According to a new study published by Fox News, the asteroid that wiped off the dinosaurs 66 million years ago also created a “mega-tsunami” with waves that rose more than a mile in height.
Scientists have reproduced the Chicxulub impact, a nine-mile-wide asteroid that wiped out most of Earth’s fauna and plants in addition to the dinosaurs. The study described the results of the worldwide tsunami and flooding.
Researchers are hoping that their findings will help to shed light on the geology of the Cretaceous period.
According to Molly Range, the study’s principal researcher at the University of Michigan “This tsunami was strong enough to disturb and erode sediments in ocean basins halfway around the globe, leaving either a gap in the sedimentary records or a jumble of older sediments.”
A hydrocode, a three-dimensional computer software, was used by researchers to recreate the mega-wave.
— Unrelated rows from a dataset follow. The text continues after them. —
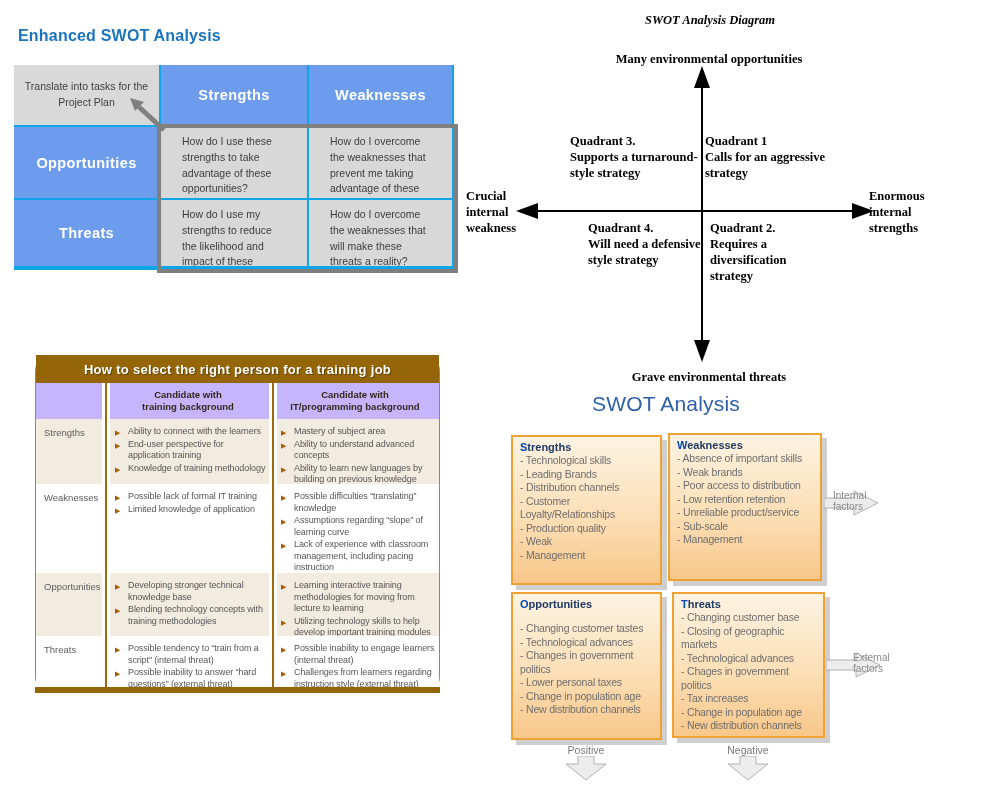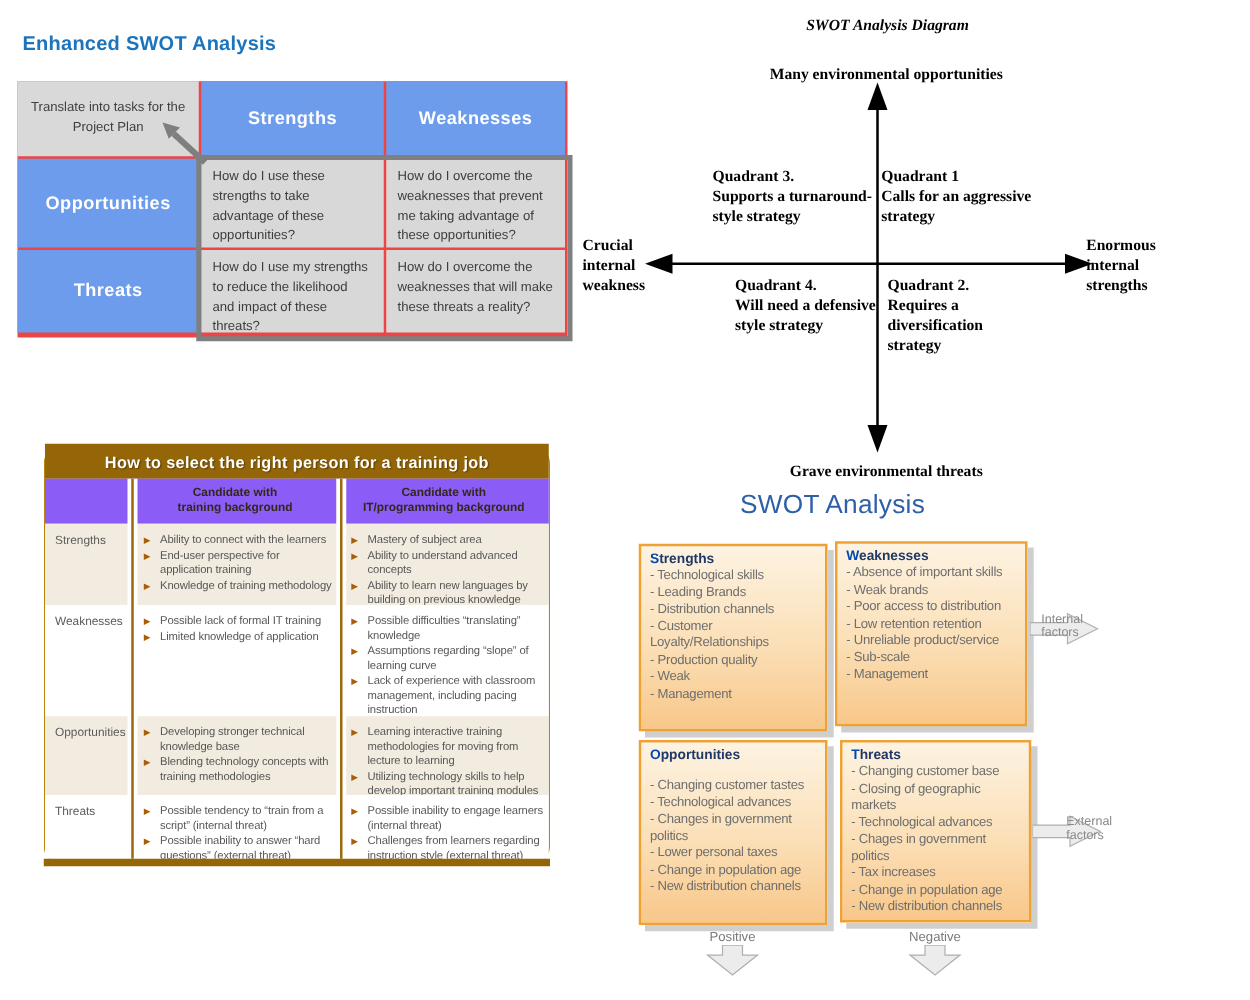--- a/index.html
+++ b/index.html
@@ -18,7 +18,7 @@
   .p1-grid {
     position:absolute; left:14px; top:65px; width:440px; height:205px;
     display:grid; grid-template-columns:145px 146px 143px;
-    grid-template-rows:60px 71px 66px; gap:2px; background:#ef4444;
+    grid-template-rows:60px 71px 66px; gap:2px; background:#0ea5e9;
   }
   .p1-cell { overflow:hidden; }
   .p1-corner {

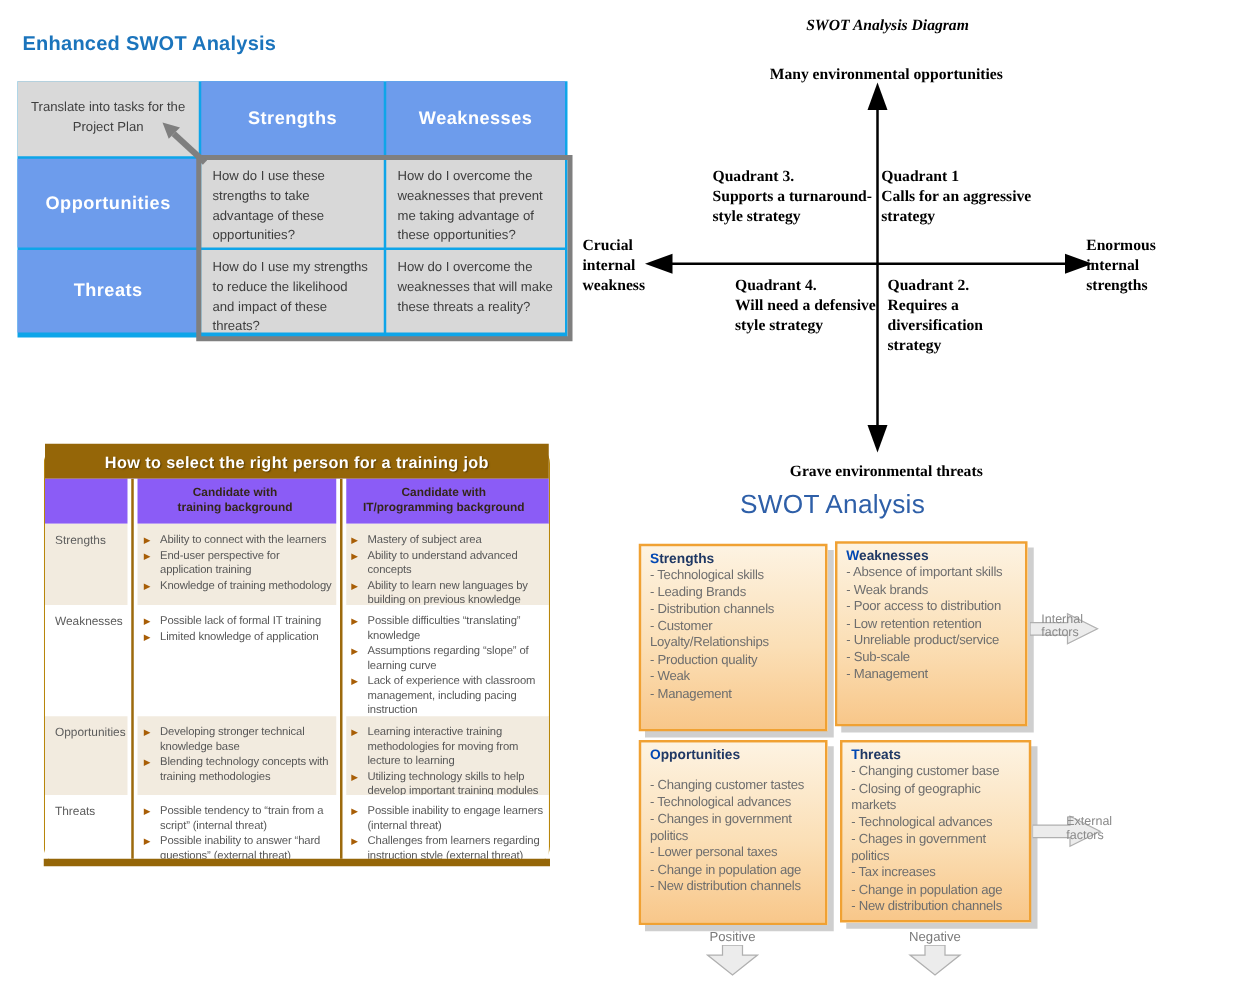--- a/index.html
+++ b/index.html
@@ -32,7 +32,7 @@
   }
   .p1-gray {
     background:#d8d8d8; color:#3d3d3d; font-size:10.5px; line-height:1.5;
-    padding:7px 9px;
+    padding:7px 21px;
   }
   .p1-thickbox {
     position:absolute; left:157px; top:124px; width:301px; height:149px;

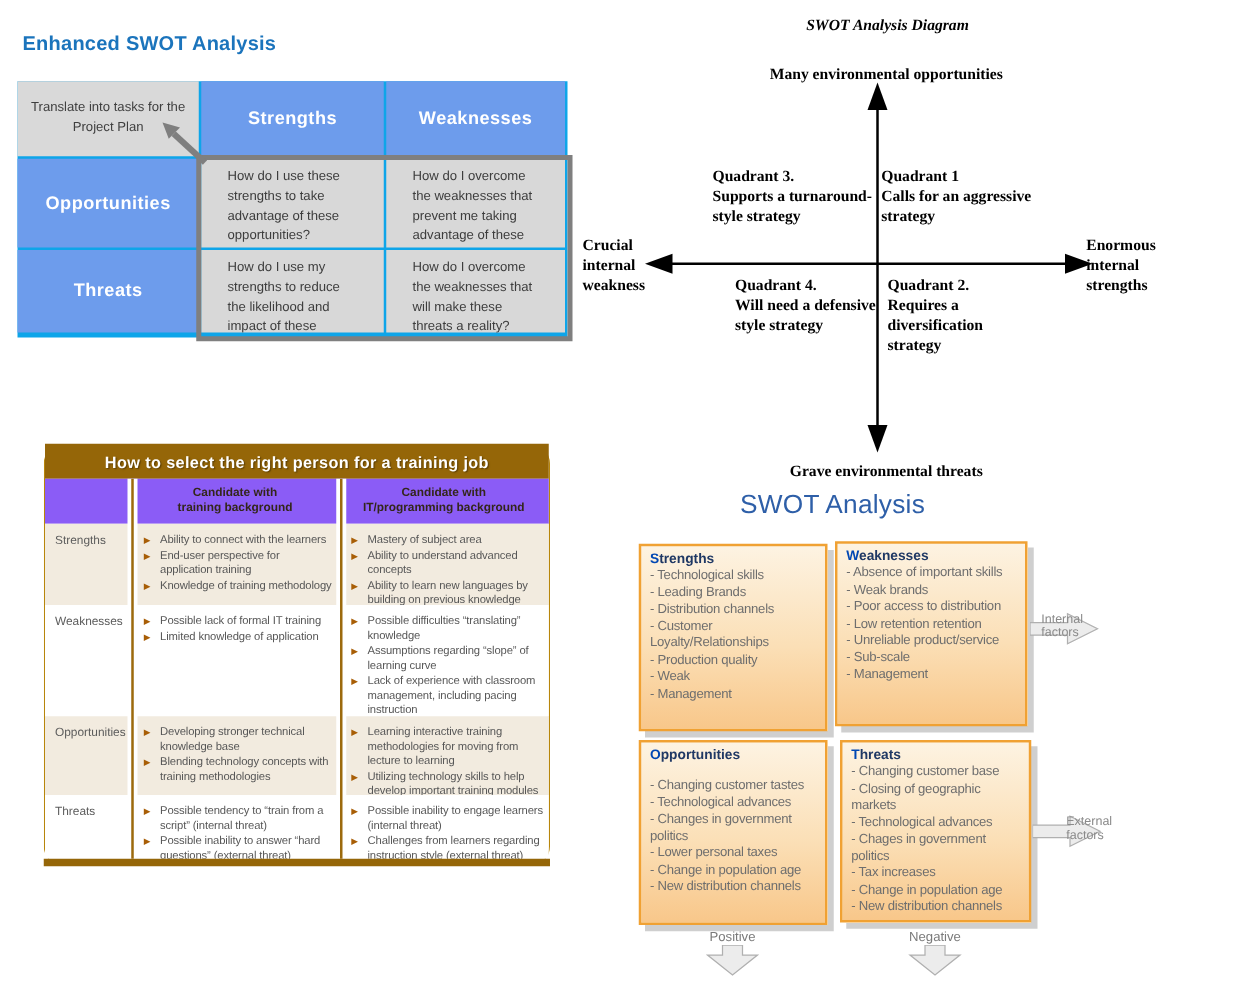--- a/index.html
+++ b/index.html
@@ -70,7 +70,7 @@
     justify-content:center; text-shadow:1px 1px 1px rgba(60,40,0,.6);
   }
   .p3-row { display:grid; grid-template-columns:69px 166px 168px; }
-  .p3-head { height:36px; background:#8b5cf6; }
+  .p3-head { height:36px; background:#c4b5fd; }
   .p3-head .p3-ch {
     font-size:9.5px; font-weight:bold; color:#33261a; text-align:center;
     display:flex; align-items:center; justify-content:center; line-height:1.3;

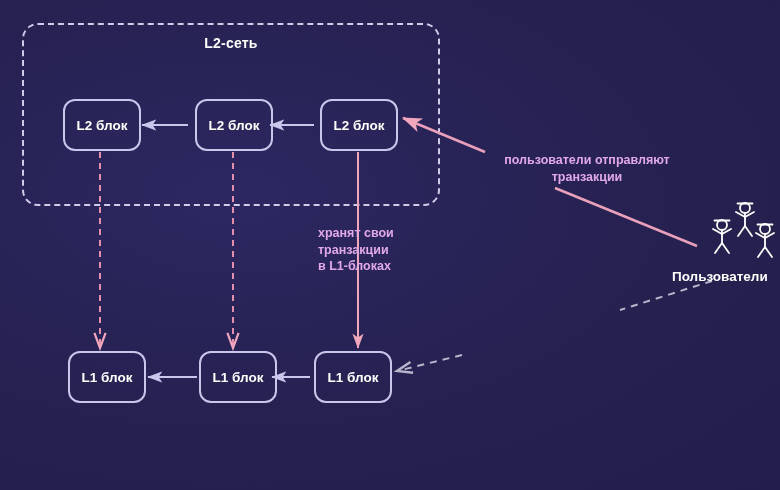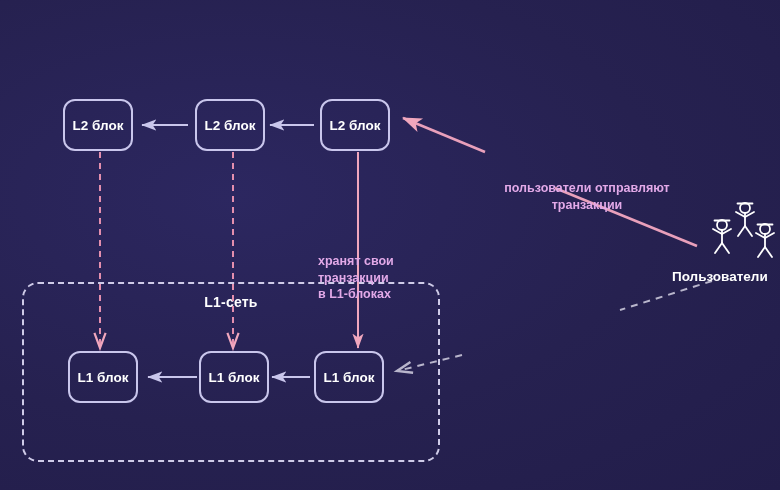--- a/index.html
+++ b/index.html
@@ -89,6 +89,9 @@
 
 <div id="stage">
 
+  <div class="region" style="left:22px; top:23px; width:418px; height:183px;">
+    <div class="region-title">L2-сеть</div>
+  </div>
 
   <div class="region" style="left:22px; top:282px; width:418px; height:180px;">
     <div class="region-title">L1-сеть</div>

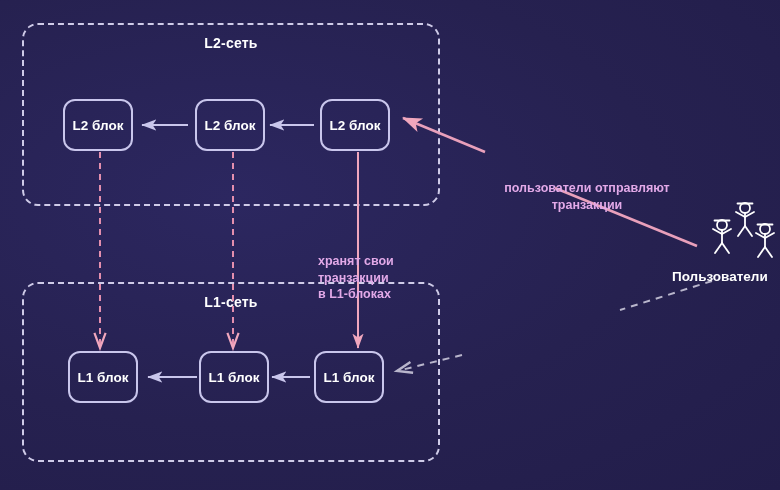--- a/index.html
+++ b/index.html
@@ -48,7 +48,7 @@
   
   .block {
     position: absolute;
-    width: 70px;
+    width: 78px;
     height: 52px;
     border: 2px solid #c9c6ec;
     border-radius: 12px;

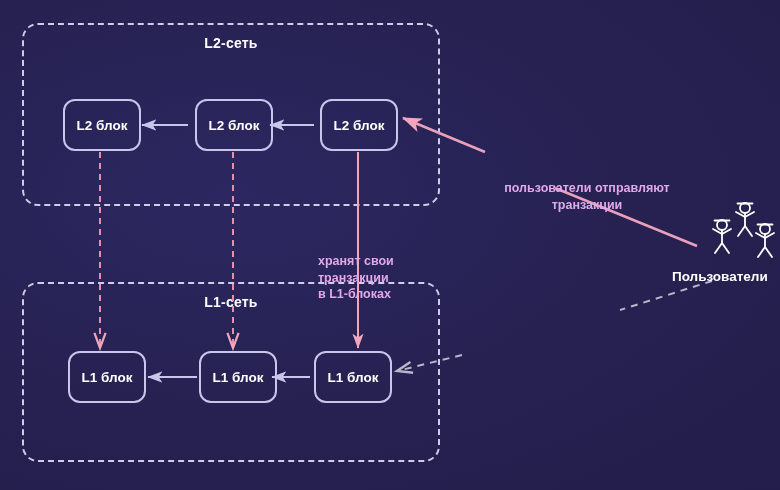--- a/index.html
+++ b/index.html
@@ -71,7 +71,7 @@
     line-height: 1.32;
     white-space: pre-line;
   }
-  .callout.pink   { color: #e2a9e8; margin-top: 28px; }
+  .callout.pink   { color: #e2a9e8; }
   .callout.white  { color: #ffffff; }
   .callout.center { text-align: center; }
   .callout.left   { text-align: left; }

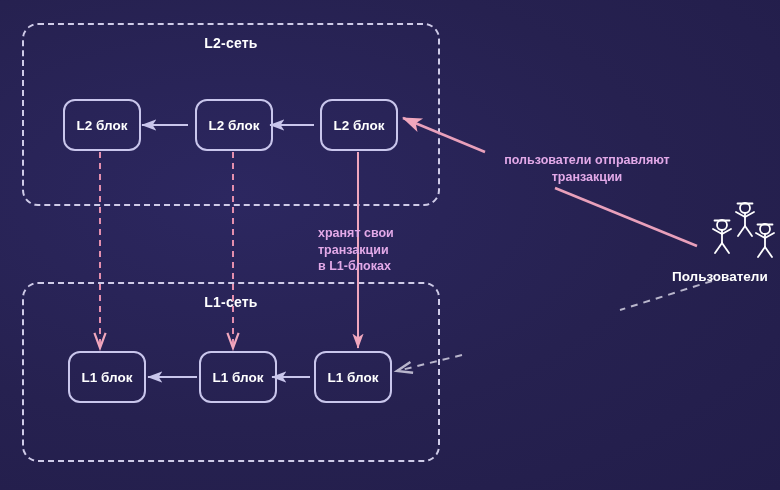--- a/index.html
+++ b/index.html
@@ -93,9 +93,6 @@
     <div class="region-title">L2-сеть</div>
   </div>
 
-  <div class="region" style="left:22px; top:282px; width:418px; height:180px;">
-    <div class="region-title">L1-сеть</div>
-  </div>
 
   <svg class="layer" viewBox="0 0 780 490" xmlns="http://www.w3.org/2000/svg">
     <defs>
It modeled the first 10 minutes of the event, including crater creation, the start of the tsunami, and impact.
The team’s simulation revealed that one after impact, the tsunami had moved into the North Atlantic sea and beyond the Gulf of Mexico. Four hours later, waves moved through the Central American seaway and into the Pacific Ocean. The tsunami waves had reached every shoreline in the world 48 hours after the Chicxulub asteroid struck the planet.
The asteroid was estimated to weigh two quadrillion pounds, have an 8.7-mile diameter, and a density of about 165 pounds per cubic foot.
The study authors said in a statement: “Depending on the geometries of the coast and the advancing waves, most coastal regions would be inundated and eroded to some extent. Any historically documented tsunamis pale in comparison with such global impact.”
The tsunami’s wave heights are expected to have increased as it approached shallow-bottom waters, with speeds exceeding 20 centimeters per second.